Regular expressions

Extremely useful to understand what the pattern means: https://regexr.com/

re.search() pattern

match = re.search(pat, str)

Basic patterns

  • a, X, 9, < – ordinary characters just match themselves exactly. Meta-characters don’t: . ^ $ * + ? { \ | ( )

  • . (a period) – matches any single character except newline ‘\n’

  • \w – (lowercase w) matches a “word” character: a letter or digit or underbar [a-zA-Z0-9_].

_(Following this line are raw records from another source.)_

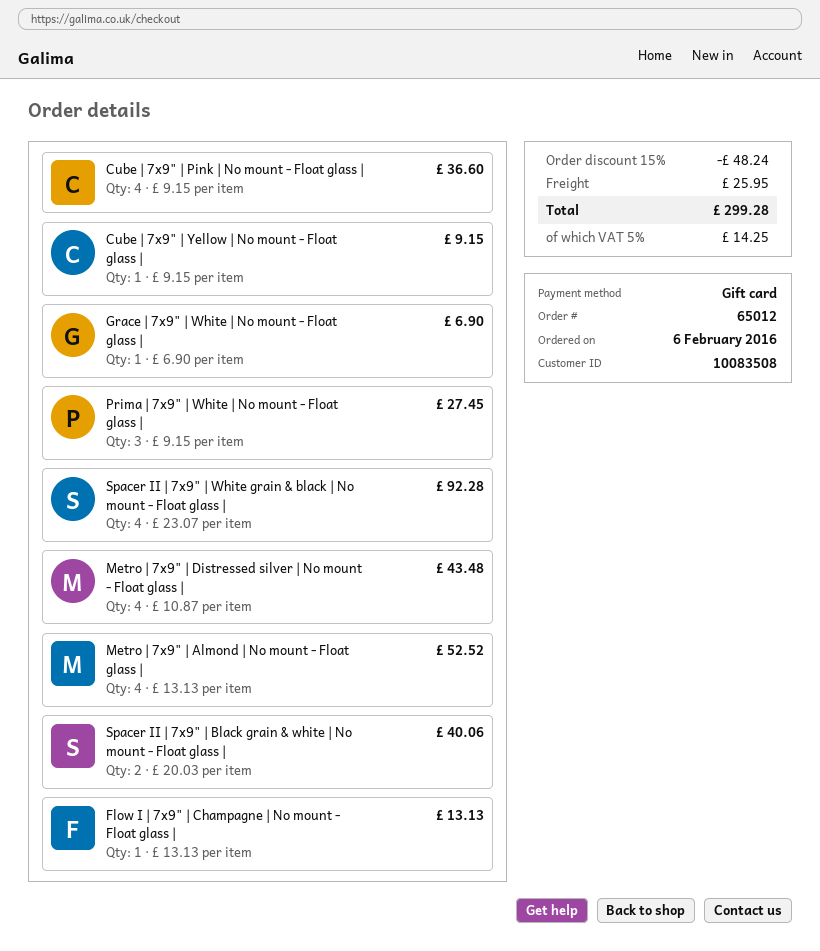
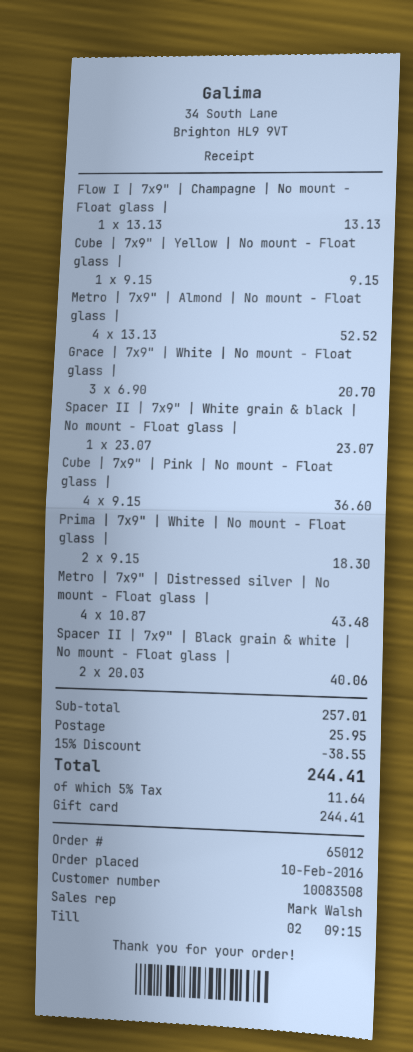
order date: 2016-02-06 -> 2016-02-10
Grace | 7x9" | White | No mount - Float glass |: 1 x 6.90 = 6.90 -> 3 x 6.90 = 20.70
Prima | 7x9" | White | No mount - Float glass |: 3 x 9.15 = 27.45 -> 2 x 9.15 = 18.30
Spacer II | 7x9" | White grain & black | No mount - Float glass |: 4 x 23.07 = 92.28 -> 1 x 23.07 = 23.07
discount: 15% = 48.24 -> 15% = 38.55
tax: 5% = 14.25 -> 5% = 11.64
total: 299.28 -> 244.41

  • \W (upper case W) matches any non-word character

  • \b – boundary between word and non-word

  • \s – (lowercase s) matches a single whitespace character. \S (upper case S) matches any non-whitespace character

  • \t, \n, \r – tab, newline, return

  • \d – decimal digit [0-9]

  • ^ = start, $ = end – match the start or end of the string

  • \ – inhibit the “specialness” of a character. So, for example, use . to match a period or \ to match a slash

import re
str = 'an example word:cat!!'
match = re.search(r'word:\w\w\w', str)
# If-statement after search() tests if it succeeded
if match:
  print('found', match.group())
else:
  print('did not find')
found word:cat
re.search(r'iii', 'piiig').group()
'iii'
re.search(r'..g', 'piiig')
<re.Match object; span=(2, 5), match='iig'>
re.search(r'\d\d\d', 'p123g')
<re.Match object; span=(1, 4), match='123'>
re.search(r'\w\w\w', '@@abcd!!') 
<re.Match object; span=(2, 5), match='abc'>

Repetition

First the search finds the leftmost match for the pattern, and second it tries to use up as much of the string as possible

  • + – 1 or more occurrences of the pattern to its left, e.g. ‘i+’ = one or more i’s
  • * – 0 or more occurrences of the pattern to its left
  • ? – match 0 or 1 occurrences of the pattern to its left
re.search(r'pi+', 'piiig')
<re.Match object; span=(0, 4), match='piii'>
re.search(r'i+', 'piigiiii')
<re.Match object; span=(1, 3), match='ii'>
re.search(r'\d\s*\d\s*\d', 'xx1 2   3xx')
<re.Match object; span=(2, 9), match='1 2   3'>
re.search(r'b\w+', 'foobar')
<re.Match object; span=(3, 6), match='bar'>

Square Brackets

[abc] matches ‘a’ or ‘b’ or ‘c’.

str = 'purple alice-b@google.com monkey dishwasher'
match = re.search(r'[\w.-]+@[\w.-]+', str)
if match:
  print(match.group())
alice-b@google.com

Group Extraction

str = 'purple alice-b@google.com monkey dishwasher'
match = re.search(r'([\w.-]+)@([\w.-]+)', str)
if match:
  print(match.group())  ## 'alice-b@google.com' (the whole match)
  print(match.group(1))  ## 'alice-b' (the username, group 1)
  print(match.group(2))  ## 'google.com' (the host, group 2)
alice-b@google.com
alice-b
google.com

findall

re.search() to find the first match for a pattern. findall() finds all the matches and returns them as a list of strings

  ## Suppose we have a text with many email addresses
  str = 'purple alice@google.com, blah monkey bob@abc.com blah dishwasher'

  ## Here re.findall() returns a list of all the found email strings
  emails = re.findall(r'[\w\.-]+@[\w\.-]+', str) ## ['alice@google.com', 'bob@abc.com']
  for email in emails:
    # do something with each found email string
    print(email)
alice@google.com
bob@abc.com

findall with files

# Open file
f = open('test.txt', 'r')
# Feed the file text into findall(); it returns a list of all the found strings
strings = re.findall(r'some pattern', f.read())

findall and groups

Using the parenthesis () group mechanism.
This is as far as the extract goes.